Would NPR bend over backwards to correct flawed reporting that makes a conservative person or company look bad? Somehow I doubt it. Other leftist institutions (the New York Times and the Washington Post come to mind) will do anything but report truthfully about conservatives, and they can not be swayed by appeals to logic, reason, or truthfulness to correct wrong "reporting" (for example, look at the grotesquely biased and untruthful New York Times "reporting" about the Koch brothers and their companies, and the steadfast refusal of the fiends at the NYT to set the record straight).
You got that right, NPR knows there is little more dangerous than an offended highly profitable, economically powerful lefty corporation.
NPR knows whose boot to lick.
Daisey is nothing but another disgusting anti-Christian bigot
Meet the Press: "It's not Journalism. It's Theater".
(Photo: NBC, Zimbio.com)
This American Lie.
“In the investigative episode shortly to air, Schmitz confronts Daisey with this information. His response:
Im not going to say that I didnt take a few shortcuts in my passion to be heard. My mistake, the mistake I truly regret, is that I had it on your show as journalism, and its not journalism. Its theater.”
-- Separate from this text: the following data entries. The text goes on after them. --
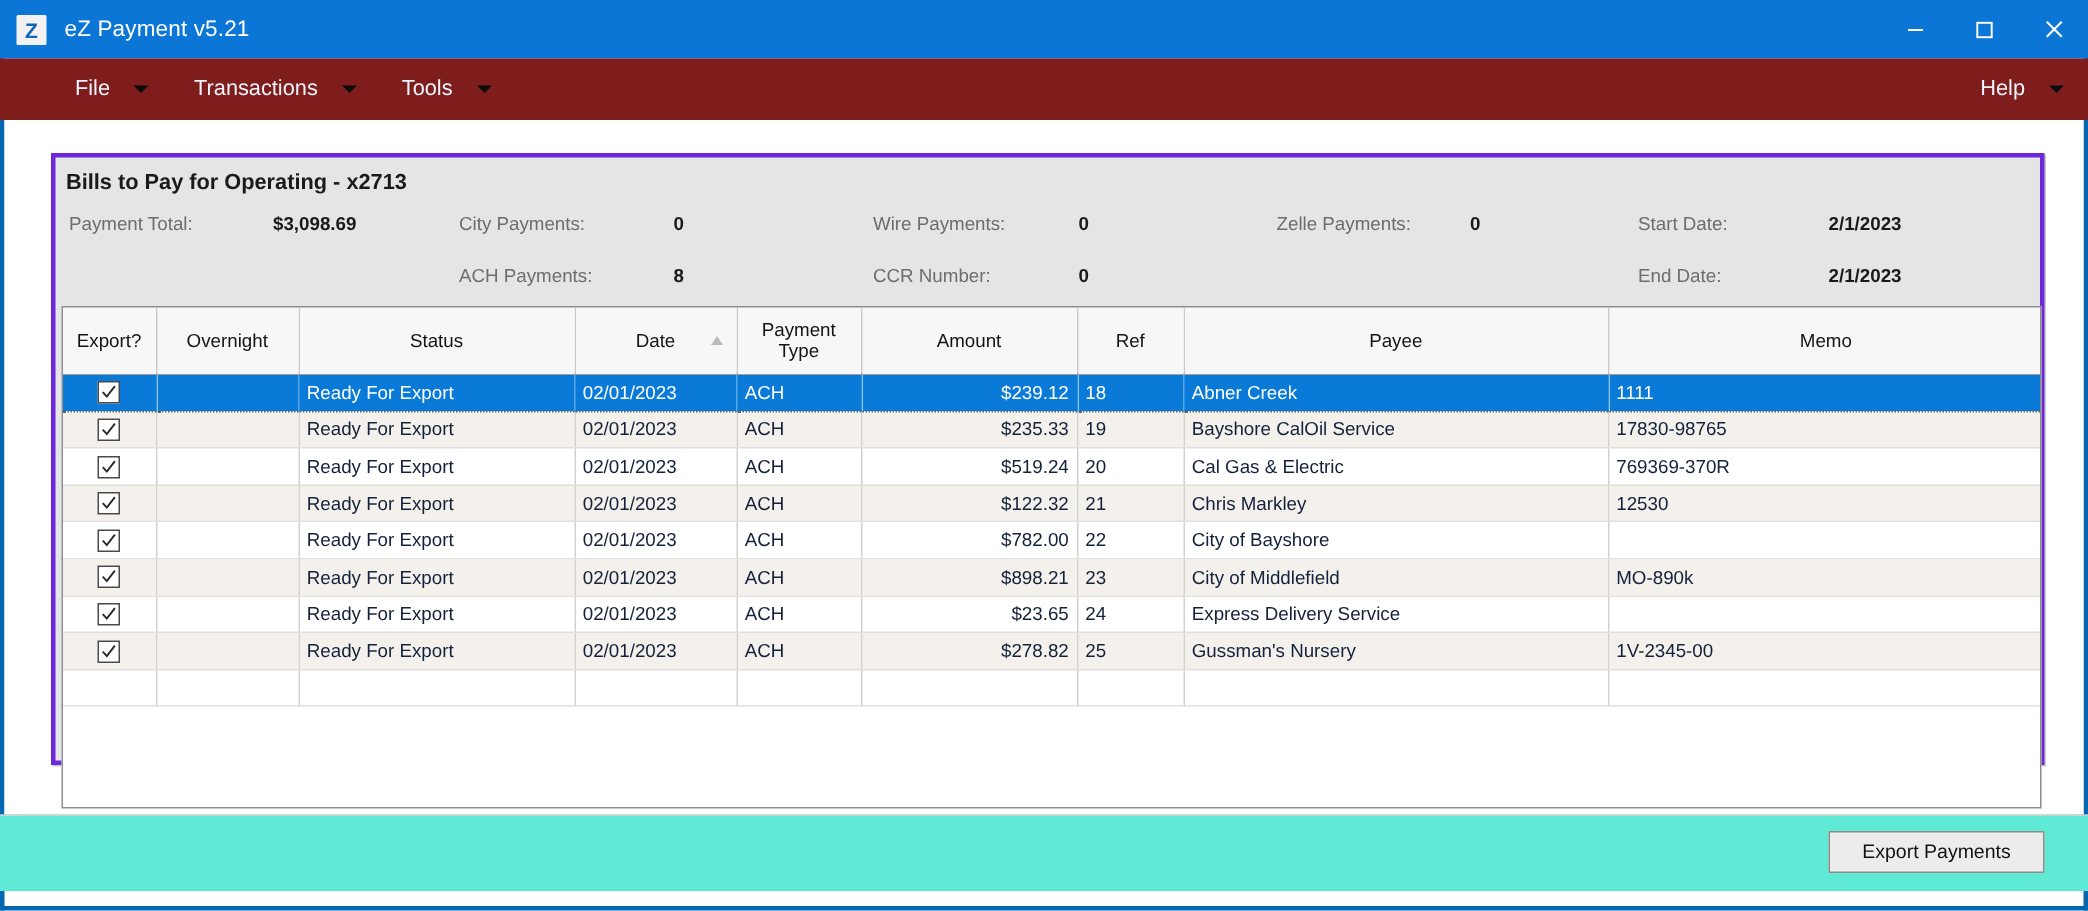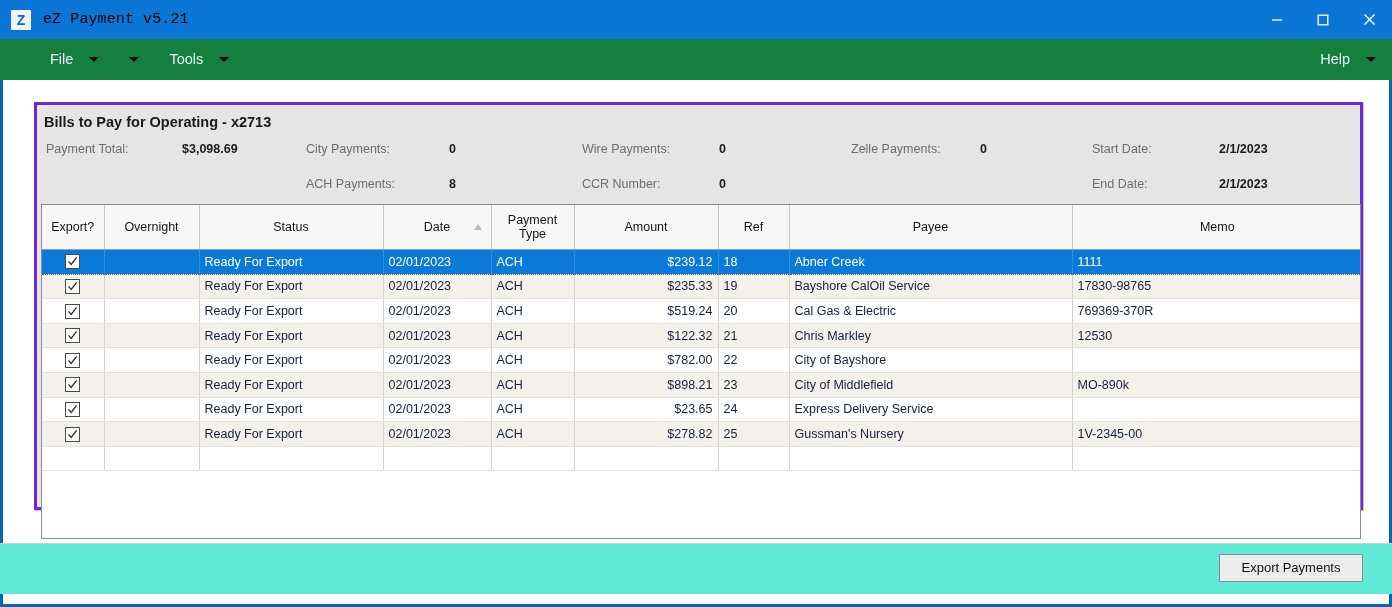"eZ Payment v5.21" .title-text { color: #000000 -> #ffffff; font-family: Liberation Mono, monospace -> none }
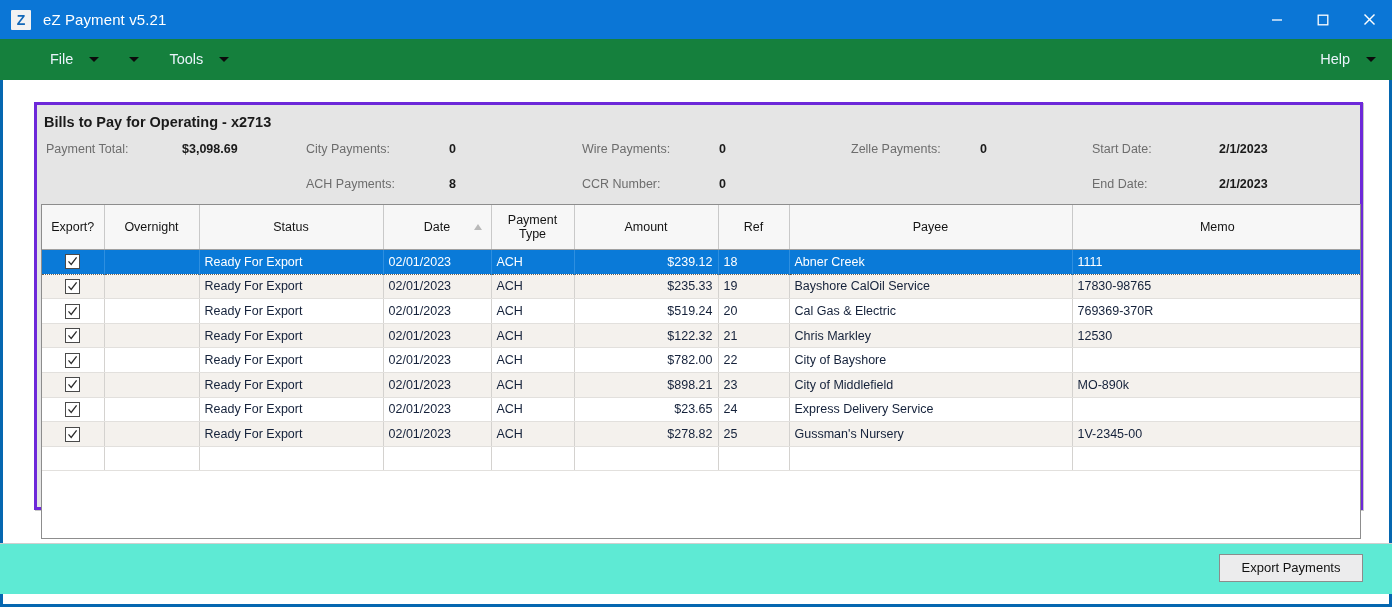"File" .menubar { background: #15803d -> #7f1d1d }
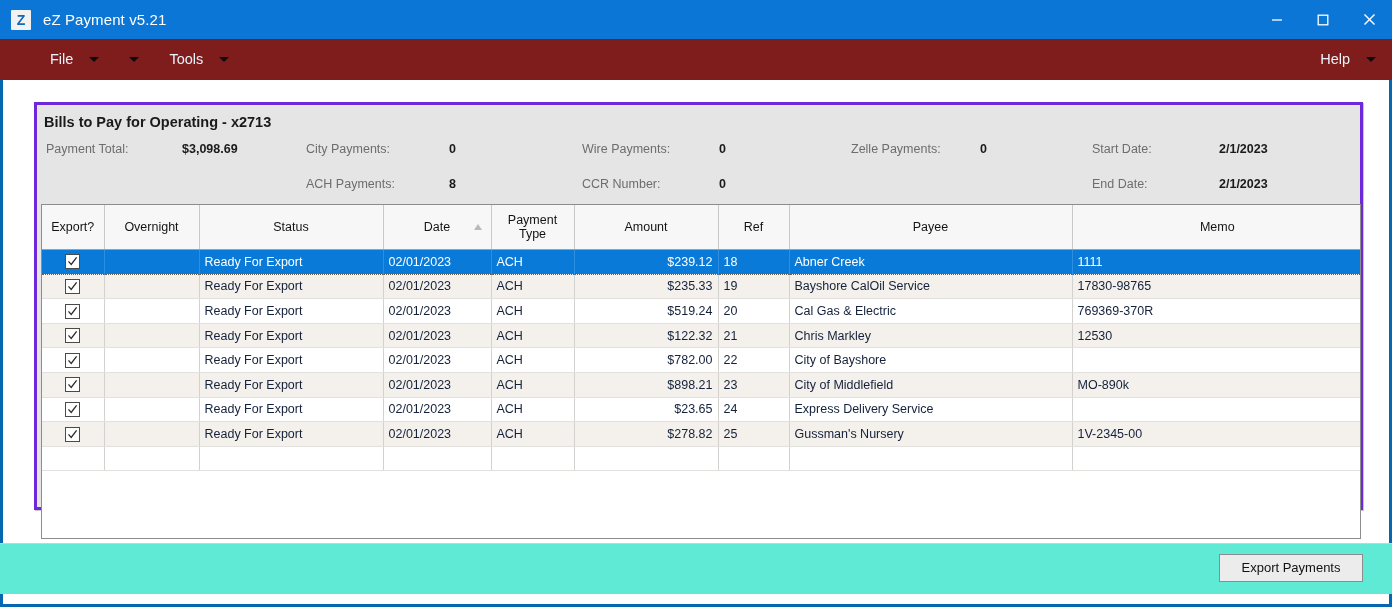"Transactions" span.menu-item { html: none -> <span>Transactions</span> }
Oh so a news-related show gets to make up facts and use dramatic license—and it’s on taxpayer funded NPR. (Actually the show is prod. by American Public Media,
the folks who bring you that Lake Wobegon guy, and dist.
by Public Radio Int. but it’s on many NPR stations). I don’t often check out NPR but the news and talk leans
left. Sometimes it can be slightly entertaining—Harry
Shearer’s Le Show will have a Car Talk spoof called
Karzai Talk—but it’s def. on the left.
The day we hear a show sponsored by the Tea Party on NPR
is truly the day it might slightly be a bit more balanced.
Fake but accurate defense?
Will this retraction -- and the much deserved complete discrediting of Mike Daisey -- get as much airplay as the original sensational lies and fabrications? Months and months of repetition on the front page of hundreds of news sites?
Didn't think so.
Karzai Talk — lol!
I’m love/hate when it comes to NPR. Their lefty tilt drives me crazy but they do have some well produced and entertaining stuff. Sometimes I wonder if liberals realize how good they have it. They get to listen to ideologically affirming programming with zero commercials. We conservatives have to put up with commercial breaks every 8 minutes so our guys can pay the bills.
It’s funny, I’ve seen liberals in various comments threads go on about Apple and Foxconn. I’ll bet it traces straight back to this Daisey guy.